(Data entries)

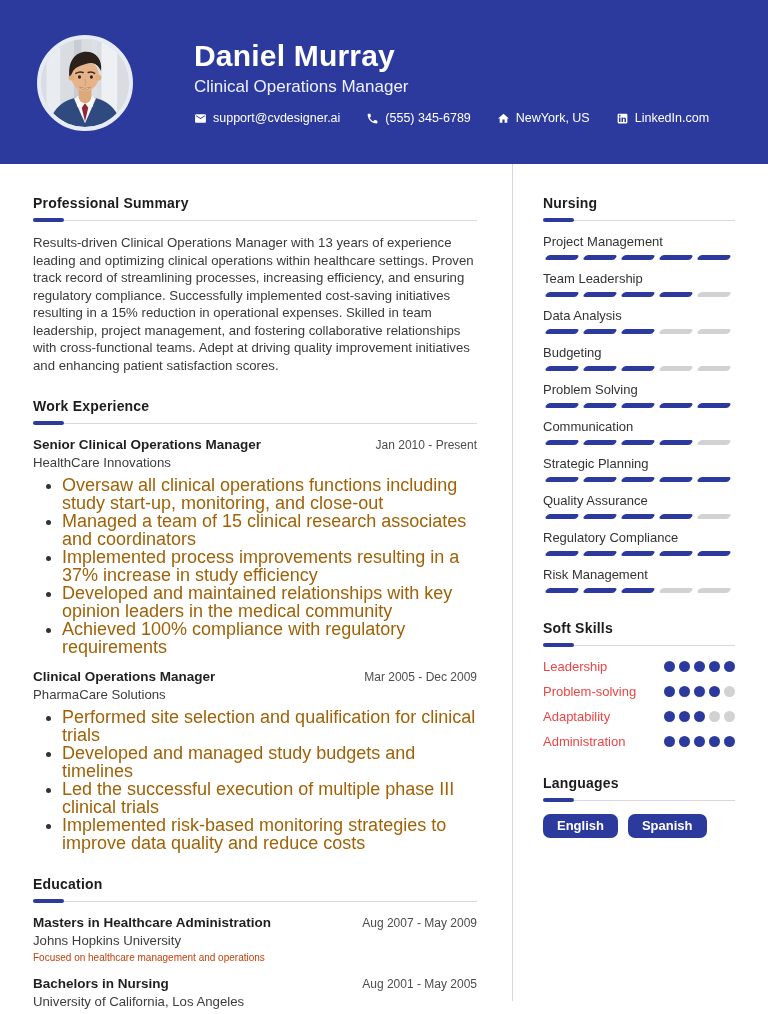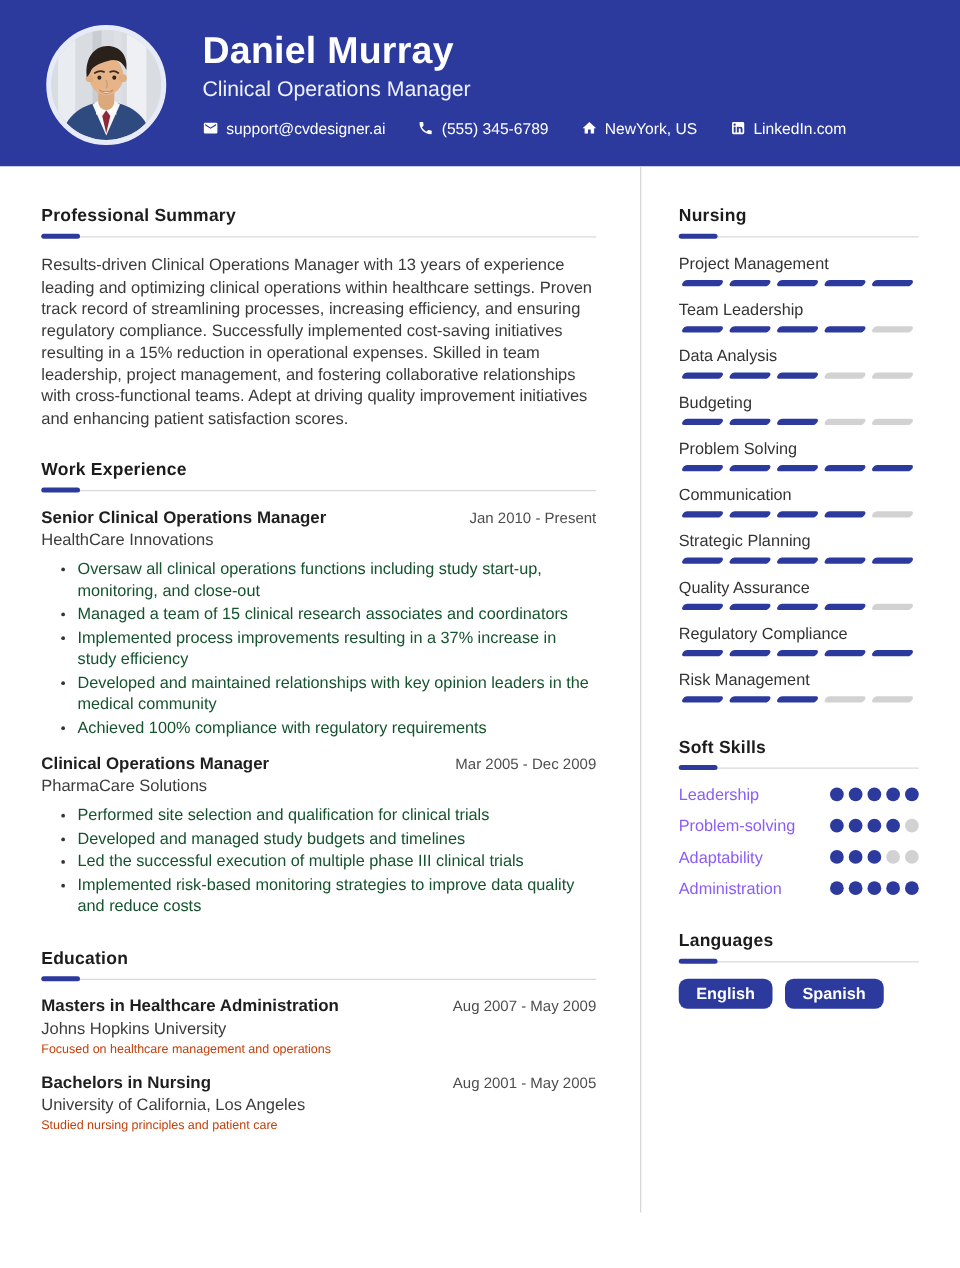--- a/index.html
+++ b/index.html
@@ -13,10 +13,11 @@
 
   
   .banner {
-    height: 133px; width: 100%;
+    height: 164px; width: 100%;
     background: var(--accent, #2c3a9d);
     display: flex; align-items: center;
     padding: 0 20px 0 37px;
+    gap: 32px;
   }
   .avatar-ring {
     width: 96px; height: 96px; border-radius: 50%;

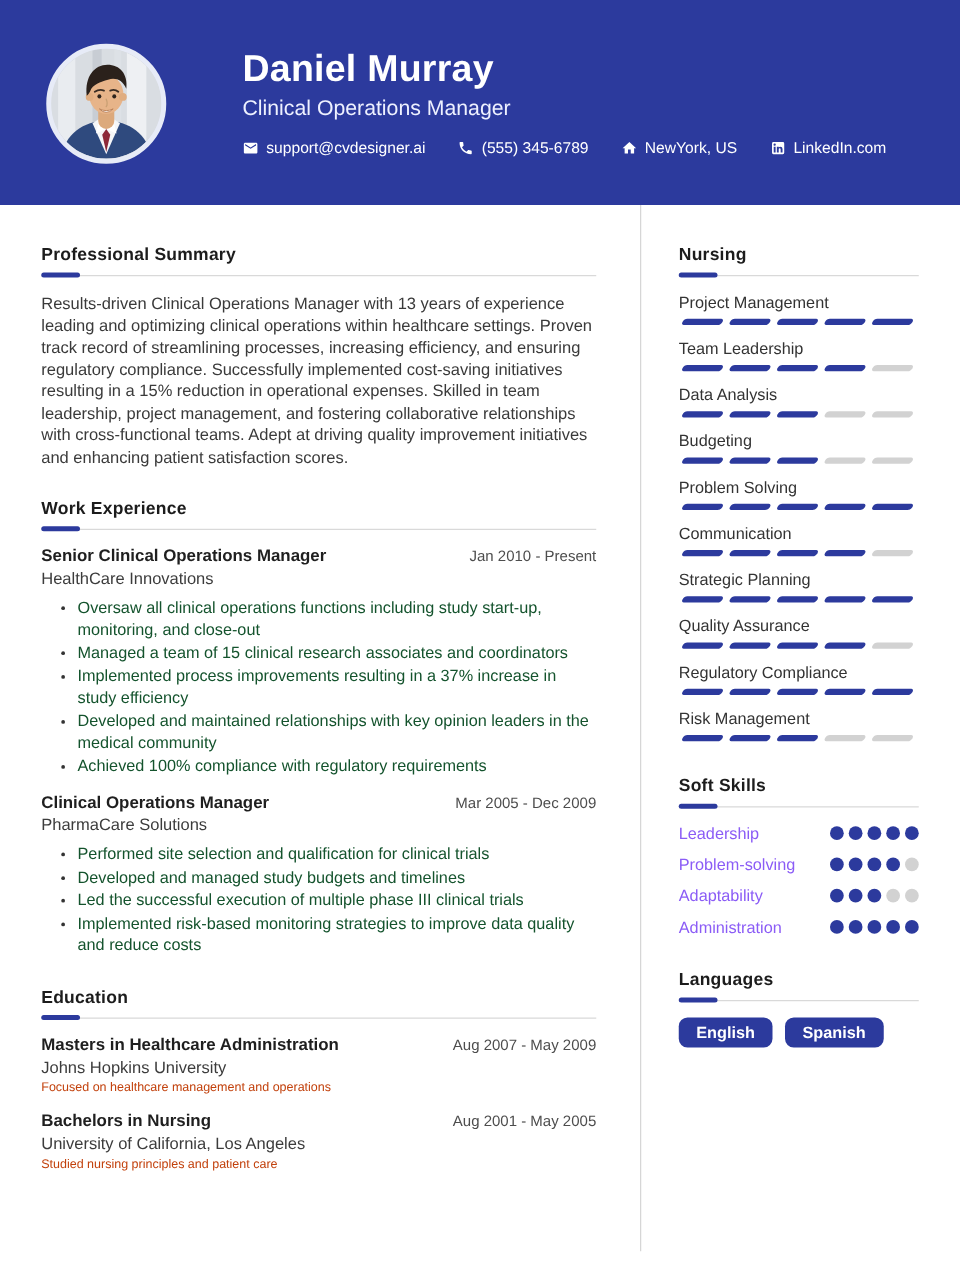--- a/index.html
+++ b/index.html
@@ -68,7 +68,7 @@
   .company { font-size: 13.2px; color: #3c3c3c; margin-top: 3px; }
   ul.bullets { margin: 7px 0 0 0; padding-left: 29px; }
   ul.bullets li {
-    font-size: 13px; line-height: 17.5px; color: #14532d; margin-bottom: 1px;
+    font-size: 18px; line-height: 17.5px; color: #a16207; margin-bottom: 1px;
   }
   ul.bullets li::marker { font-size: 0.85em; color: #333; }
 

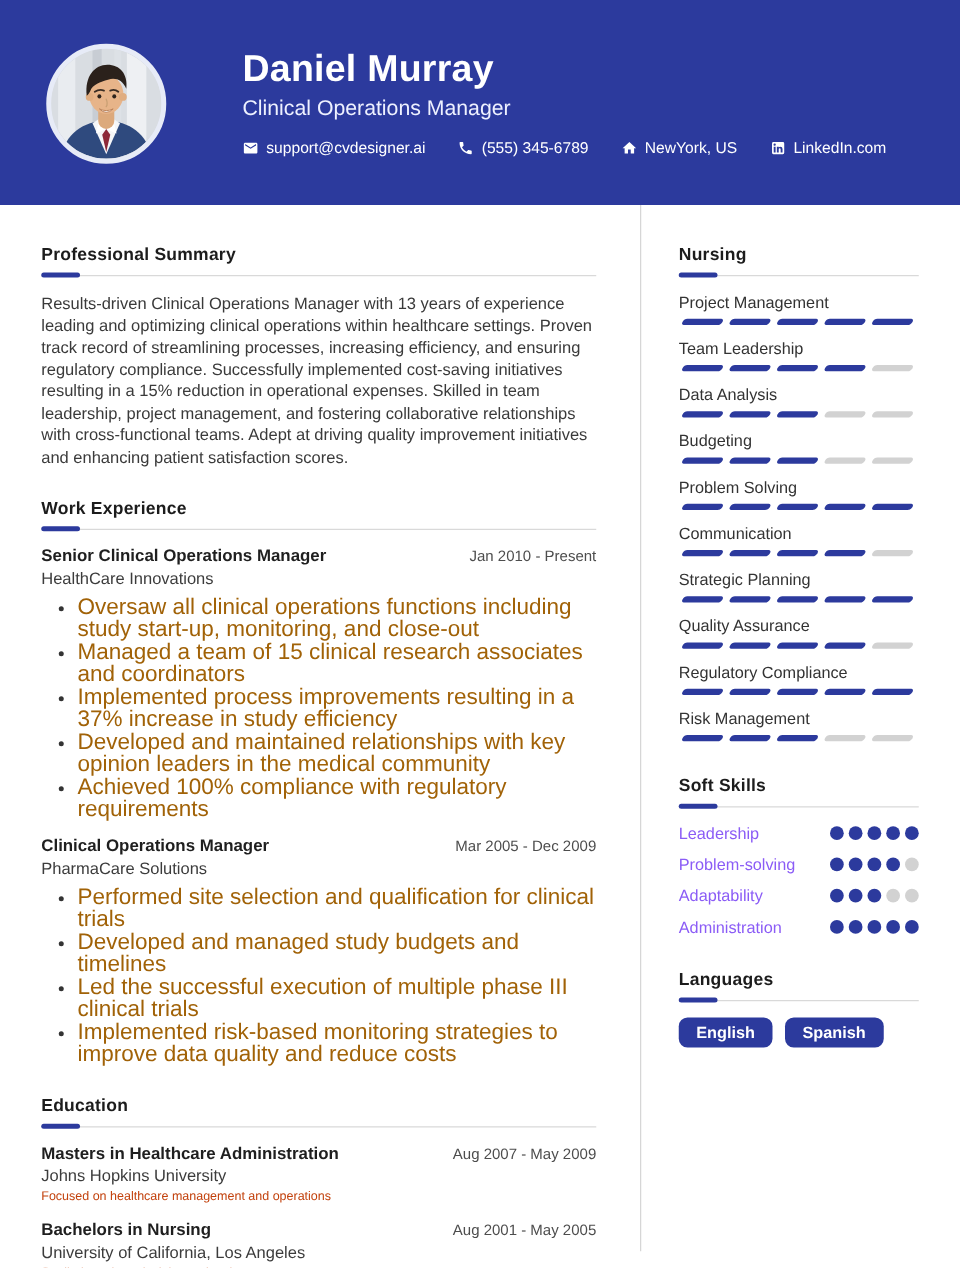--- a/index.html
+++ b/index.html
@@ -91,7 +91,7 @@
     display: flex; justify-content: space-between; align-items: center;
     margin-bottom: 10px;
   }
-  .soft-skill-label { font-size: 13px; color: #8b5cf6; }
+  .soft-skill-label { font-size: 13px; color: #ef4444; }
   .dots { display: flex; gap: 4px; }
   .dot {
     width: 11px; height: 11px; border-radius: 50%;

## WHAT IS NEEDED:
Find the word "color" in the data and show each line that holds it.

## EXERCISE RESULT:
   .company { font-size: 13.2px; color: #3c3c3c; margin-top: 3px; }
-    font-size: 13px; line-height: 17.5px; color: #14532d; margin-bottom: 1px;
+    font-size: 18px; line-height: 17.5px; color: #a16207; margin-bottom: 1px;
   ul.bullets li::marker { font-size: 0.85em; color: #333; }
-  .soft-skill-label { font-size: 13px; color: #8b5cf6; }
+  .soft-skill-label { font-size: 13px; color: #ef4444; }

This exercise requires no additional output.